AIM OF THE EXERCISE
Because the copy must hold no pictures, return the data below with all of its words intact.

DATA TO USE
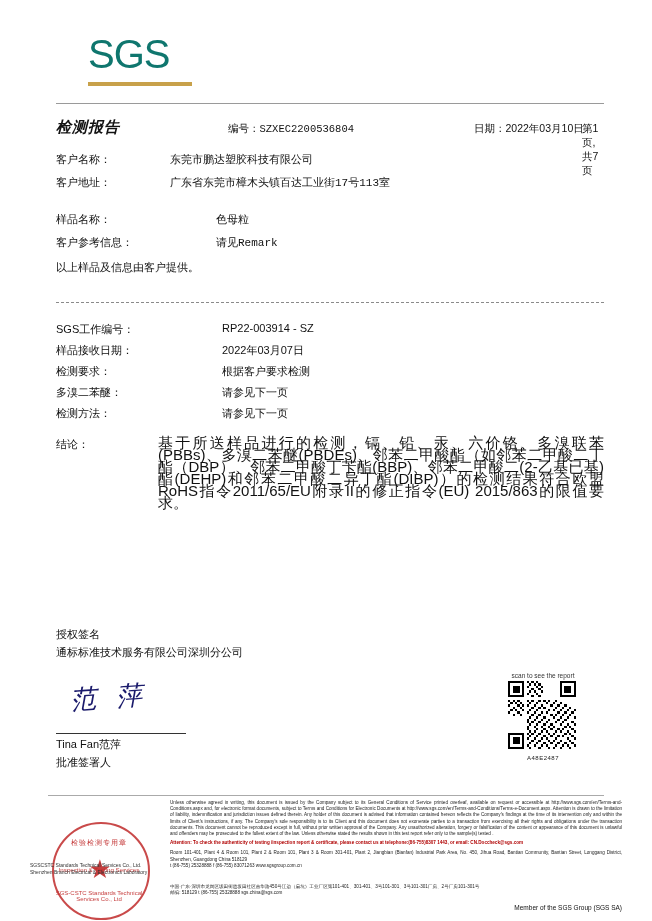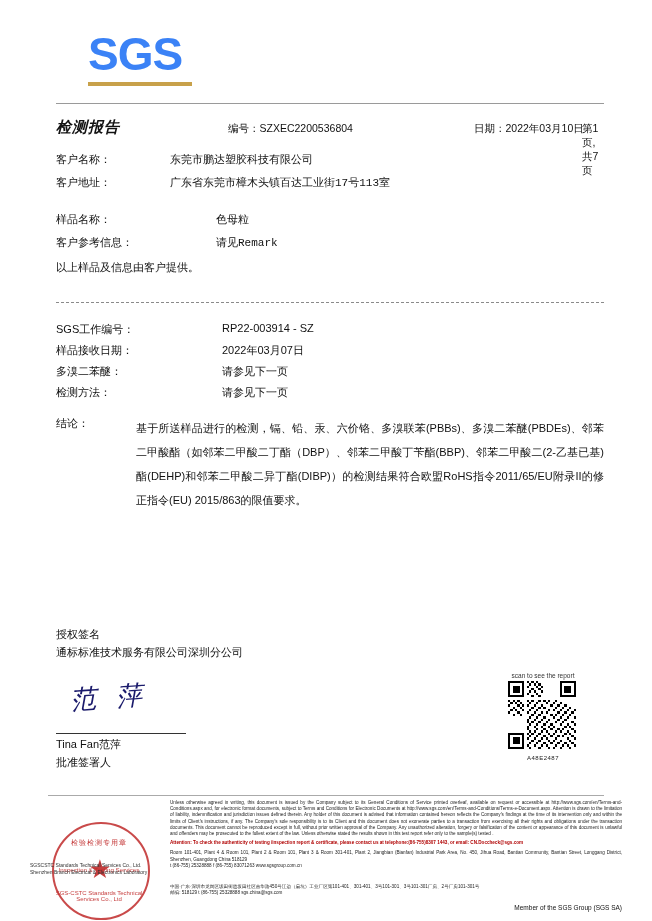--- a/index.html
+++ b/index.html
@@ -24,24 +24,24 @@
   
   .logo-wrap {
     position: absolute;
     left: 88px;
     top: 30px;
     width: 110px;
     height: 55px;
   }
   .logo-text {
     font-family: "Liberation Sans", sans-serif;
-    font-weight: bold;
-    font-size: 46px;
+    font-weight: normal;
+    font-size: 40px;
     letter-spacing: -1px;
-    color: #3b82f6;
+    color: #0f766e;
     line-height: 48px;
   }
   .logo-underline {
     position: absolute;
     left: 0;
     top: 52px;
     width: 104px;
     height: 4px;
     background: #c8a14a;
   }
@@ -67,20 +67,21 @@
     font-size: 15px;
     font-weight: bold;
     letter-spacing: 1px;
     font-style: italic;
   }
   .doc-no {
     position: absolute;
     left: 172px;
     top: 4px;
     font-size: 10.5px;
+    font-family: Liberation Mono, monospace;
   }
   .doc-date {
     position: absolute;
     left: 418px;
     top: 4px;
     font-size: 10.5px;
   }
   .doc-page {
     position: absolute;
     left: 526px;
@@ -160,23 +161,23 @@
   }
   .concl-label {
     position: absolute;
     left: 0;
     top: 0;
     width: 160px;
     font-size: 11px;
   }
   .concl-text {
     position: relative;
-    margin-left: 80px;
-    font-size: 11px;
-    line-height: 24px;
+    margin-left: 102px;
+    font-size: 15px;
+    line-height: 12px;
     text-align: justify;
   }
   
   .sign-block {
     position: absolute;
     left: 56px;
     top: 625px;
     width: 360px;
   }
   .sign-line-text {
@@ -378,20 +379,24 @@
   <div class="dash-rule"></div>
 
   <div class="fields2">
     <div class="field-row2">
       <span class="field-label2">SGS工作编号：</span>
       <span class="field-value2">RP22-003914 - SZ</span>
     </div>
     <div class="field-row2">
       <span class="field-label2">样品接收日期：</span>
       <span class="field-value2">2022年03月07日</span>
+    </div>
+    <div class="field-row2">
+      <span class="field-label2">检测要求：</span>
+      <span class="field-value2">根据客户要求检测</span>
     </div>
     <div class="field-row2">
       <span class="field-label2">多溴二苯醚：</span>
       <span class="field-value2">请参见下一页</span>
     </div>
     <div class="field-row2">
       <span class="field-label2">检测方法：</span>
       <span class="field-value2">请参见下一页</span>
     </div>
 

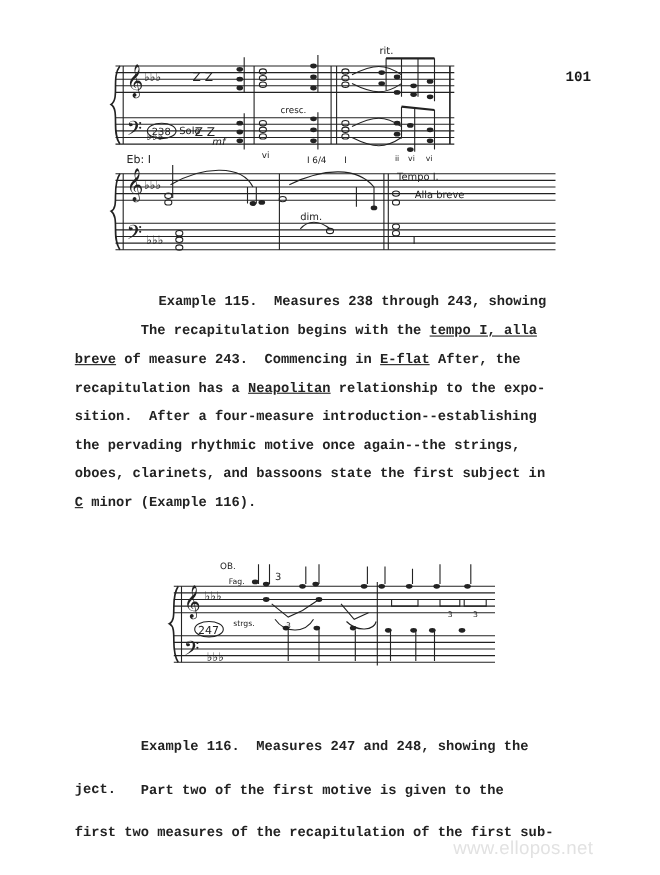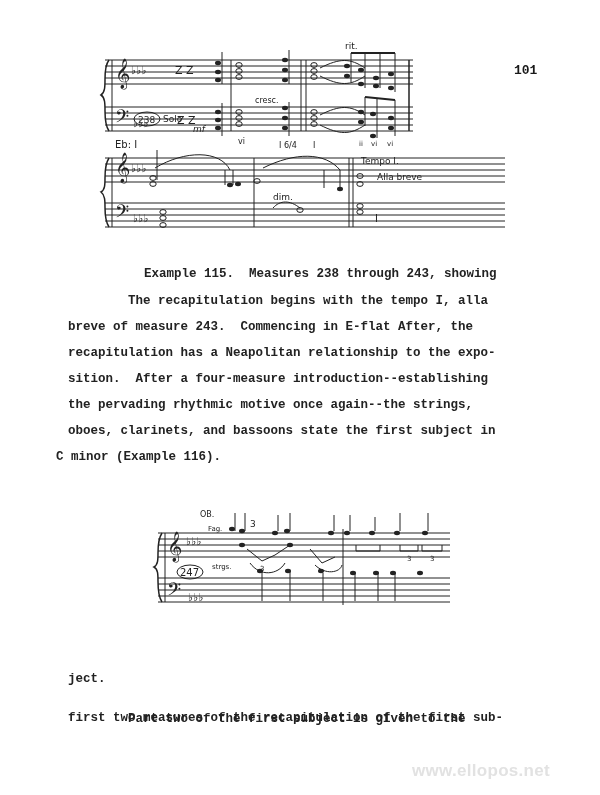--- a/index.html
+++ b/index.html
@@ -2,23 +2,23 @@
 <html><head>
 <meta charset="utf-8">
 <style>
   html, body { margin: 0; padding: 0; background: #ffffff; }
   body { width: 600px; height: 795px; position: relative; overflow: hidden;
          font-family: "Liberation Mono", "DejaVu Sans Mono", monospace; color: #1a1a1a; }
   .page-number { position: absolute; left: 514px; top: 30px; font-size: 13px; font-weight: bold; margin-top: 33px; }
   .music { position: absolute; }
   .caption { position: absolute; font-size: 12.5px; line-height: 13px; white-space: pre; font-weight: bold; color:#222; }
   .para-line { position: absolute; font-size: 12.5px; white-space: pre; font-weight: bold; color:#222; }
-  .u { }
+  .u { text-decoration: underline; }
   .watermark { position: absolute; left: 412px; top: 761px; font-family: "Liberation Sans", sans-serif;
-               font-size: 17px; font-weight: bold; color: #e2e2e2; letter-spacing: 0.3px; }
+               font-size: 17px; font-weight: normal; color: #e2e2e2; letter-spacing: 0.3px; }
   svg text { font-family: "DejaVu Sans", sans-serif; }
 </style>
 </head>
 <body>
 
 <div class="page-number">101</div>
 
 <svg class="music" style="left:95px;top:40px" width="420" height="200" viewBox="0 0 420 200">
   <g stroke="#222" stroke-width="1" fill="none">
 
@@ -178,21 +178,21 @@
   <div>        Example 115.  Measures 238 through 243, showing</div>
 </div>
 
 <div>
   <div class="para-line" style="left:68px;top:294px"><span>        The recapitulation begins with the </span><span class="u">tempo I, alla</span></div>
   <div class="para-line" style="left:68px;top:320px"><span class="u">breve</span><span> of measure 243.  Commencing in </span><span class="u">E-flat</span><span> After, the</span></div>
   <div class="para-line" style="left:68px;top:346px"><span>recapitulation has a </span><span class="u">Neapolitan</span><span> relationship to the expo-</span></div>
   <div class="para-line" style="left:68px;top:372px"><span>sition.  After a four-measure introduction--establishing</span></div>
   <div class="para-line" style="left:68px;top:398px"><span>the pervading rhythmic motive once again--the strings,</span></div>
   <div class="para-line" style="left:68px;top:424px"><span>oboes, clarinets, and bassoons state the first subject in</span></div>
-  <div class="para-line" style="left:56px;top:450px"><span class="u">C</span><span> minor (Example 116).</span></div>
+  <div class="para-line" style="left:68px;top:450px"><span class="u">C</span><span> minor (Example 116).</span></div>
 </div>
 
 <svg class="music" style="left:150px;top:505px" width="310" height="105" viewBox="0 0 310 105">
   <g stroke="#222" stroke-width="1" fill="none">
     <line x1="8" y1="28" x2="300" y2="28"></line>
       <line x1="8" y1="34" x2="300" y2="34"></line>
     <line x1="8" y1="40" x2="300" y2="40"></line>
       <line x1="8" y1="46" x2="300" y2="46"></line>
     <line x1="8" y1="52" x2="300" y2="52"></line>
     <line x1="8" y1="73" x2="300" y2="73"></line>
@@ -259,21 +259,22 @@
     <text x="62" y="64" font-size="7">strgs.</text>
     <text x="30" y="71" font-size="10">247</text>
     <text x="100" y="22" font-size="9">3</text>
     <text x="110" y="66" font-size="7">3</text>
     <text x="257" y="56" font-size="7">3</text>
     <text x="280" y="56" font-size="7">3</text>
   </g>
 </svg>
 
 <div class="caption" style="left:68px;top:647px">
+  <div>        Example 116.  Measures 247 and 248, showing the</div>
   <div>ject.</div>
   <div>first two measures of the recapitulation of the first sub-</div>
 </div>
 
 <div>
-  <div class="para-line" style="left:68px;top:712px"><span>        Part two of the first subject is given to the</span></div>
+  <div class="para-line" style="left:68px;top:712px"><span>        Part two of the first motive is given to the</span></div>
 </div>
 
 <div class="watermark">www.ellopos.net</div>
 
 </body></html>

YOUR RESPONSE
--- a/index.html
+++ b/index.html
@@ -24,24 +24,24 @@
   
   .logo-wrap {
     position: absolute;
     left: 88px;
     top: 30px;
     width: 110px;
     height: 55px;
   }
   .logo-text {
     font-family: "Liberation Sans", sans-serif;
-    font-weight: bold;
-    font-size: 46px;
+    font-weight: normal;
+    font-size: 40px;
     letter-spacing: -1px;
-    color: #3b82f6;
+    color: #0f766e;
     line-height: 48px;
   }
   .logo-underline {
     position: absolute;
     left: 0;
     top: 52px;
     width: 104px;
     height: 4px;
     background: #c8a14a;
   }
@@ -67,20 +67,21 @@
     font-size: 15px;
     font-weight: bold;
     letter-spacing: 1px;
     font-style: italic;
   }
   .doc-no {
     position: absolute;
     left: 172px;
     top: 4px;
     font-size: 10.5px;
+    font-family: Liberation Mono, monospace;
   }
   .doc-date {
     position: absolute;
     left: 418px;
     top: 4px;
     font-size: 10.5px;
   }
   .doc-page {
     position: absolute;
     left: 526px;
@@ -160,23 +161,23 @@
   }
   .concl-label {
     position: absolute;
     left: 0;
     top: 0;
     width: 160px;
     font-size: 11px;
   }
   .concl-text {
     position: relative;
-    margin-left: 80px;
-    font-size: 11px;
-    line-height: 24px;
+    margin-left: 102px;
+    font-size: 15px;
+    line-height: 12px;
     text-align: justify;
   }
   
   .sign-block {
     position: absolute;
     left: 56px;
     top: 625px;
     width: 360px;
   }
   .sign-line-text {
@@ -378,20 +379,24 @@
   <div class="dash-rule"></div>
 
   <div class="fields2">
     <div class="field-row2">
       <span class="field-label2">SGS工作编号：</span>
       <span class="field-value2">RP22-003914 - SZ</span>
     </div>
     <div class="field-row2">
       <span class="field-label2">样品接收日期：</span>
       <span class="field-value2">2022年03月07日</span>
+    </div>
+    <div class="field-row2">
+      <span class="field-label2">检测要求：</span>
+      <span class="field-value2">根据客户要求检测</span>
     </div>
     <div class="field-row2">
       <span class="field-label2">多溴二苯醚：</span>
       <span class="field-value2">请参见下一页</span>
     </div>
     <div class="field-row2">
       <span class="field-label2">检测方法：</span>
       <span class="field-value2">请参见下一页</span>
     </div>
 

--- a/index.html
+++ b/index.html
@@ -2,23 +2,23 @@
 <html><head>
 <meta charset="utf-8">
 <style>
   html, body { margin: 0; padding: 0; background: #ffffff; }
   body { width: 600px; height: 795px; position: relative; overflow: hidden;
          font-family: "Liberation Mono", "DejaVu Sans Mono", monospace; color: #1a1a1a; }
   .page-number { position: absolute; left: 514px; top: 30px; font-size: 13px; font-weight: bold; margin-top: 33px; }
   .music { position: absolute; }
   .caption { position: absolute; font-size: 12.5px; line-height: 13px; white-space: pre; font-weight: bold; color:#222; }
   .para-line { position: absolute; font-size: 12.5px; white-space: pre; font-weight: bold; color:#222; }
-  .u { }
+  .u { text-decoration: underline; }
   .watermark { position: absolute; left: 412px; top: 761px; font-family: "Liberation Sans", sans-serif;
-               font-size: 17px; font-weight: bold; color: #e2e2e2; letter-spacing: 0.3px; }
+               font-size: 17px; font-weight: normal; color: #e2e2e2; letter-spacing: 0.3px; }
   svg text { font-family: "DejaVu Sans", sans-serif; }
 </style>
 </head>
 <body>
 
 <div class="page-number">101</div>
 
 <svg class="music" style="left:95px;top:40px" width="420" height="200" viewBox="0 0 420 200">
   <g stroke="#222" stroke-width="1" fill="none">
 
@@ -178,21 +178,21 @@
   <div>        Example 115.  Measures 238 through 243, showing</div>
 </div>
 
 <div>
   <div class="para-line" style="left:68px;top:294px"><span>        The recapitulation begins with the </span><span class="u">tempo I, alla</span></div>
   <div class="para-line" style="left:68px;top:320px"><span class="u">breve</span><span> of measure 243.  Commencing in </span><span class="u">E-flat</span><span> After, the</span></div>
   <div class="para-line" style="left:68px;top:346px"><span>recapitulation has a </span><span class="u">Neapolitan</span><span> relationship to the expo-</span></div>
   <div class="para-line" style="left:68px;top:372px"><span>sition.  After a four-measure introduction--establishing</span></div>
   <div class="para-line" style="left:68px;top:398px"><span>the pervading rhythmic motive once again--the strings,</span></div>
   <div class="para-line" style="left:68px;top:424px"><span>oboes, clarinets, and bassoons state the first subject in</span></div>
-  <div class="para-line" style="left:56px;top:450px"><span class="u">C</span><span> minor (Example 116).</span></div>
+  <div class="para-line" style="left:68px;top:450px"><span class="u">C</span><span> minor (Example 116).</span></div>
 </div>
 
 <svg class="music" style="left:150px;top:505px" width="310" height="105" viewBox="0 0 310 105">
   <g stroke="#222" stroke-width="1" fill="none">
     <line x1="8" y1="28" x2="300" y2="28"></line>
       <line x1="8" y1="34" x2="300" y2="34"></line>
     <line x1="8" y1="40" x2="300" y2="40"></line>
       <line x1="8" y1="46" x2="300" y2="46"></line>
     <line x1="8" y1="52" x2="300" y2="52"></line>
     <line x1="8" y1="73" x2="300" y2="73"></line>
@@ -259,21 +259,22 @@
     <text x="62" y="64" font-size="7">strgs.</text>
     <text x="30" y="71" font-size="10">247</text>
     <text x="100" y="22" font-size="9">3</text>
     <text x="110" y="66" font-size="7">3</text>
     <text x="257" y="56" font-size="7">3</text>
     <text x="280" y="56" font-size="7">3</text>
   </g>
 </svg>
 
 <div class="caption" style="left:68px;top:647px">
+  <div>        Example 116.  Measures 247 and 248, showing the</div>
   <div>ject.</div>
   <div>first two measures of the recapitulation of the first sub-</div>
 </div>
 
 <div>
-  <div class="para-line" style="left:68px;top:712px"><span>        Part two of the first subject is given to the</span></div>
+  <div class="para-line" style="left:68px;top:712px"><span>        Part two of the first motive is given to the</span></div>
 </div>
 
 <div class="watermark">www.ellopos.net</div>
 
 </body></html>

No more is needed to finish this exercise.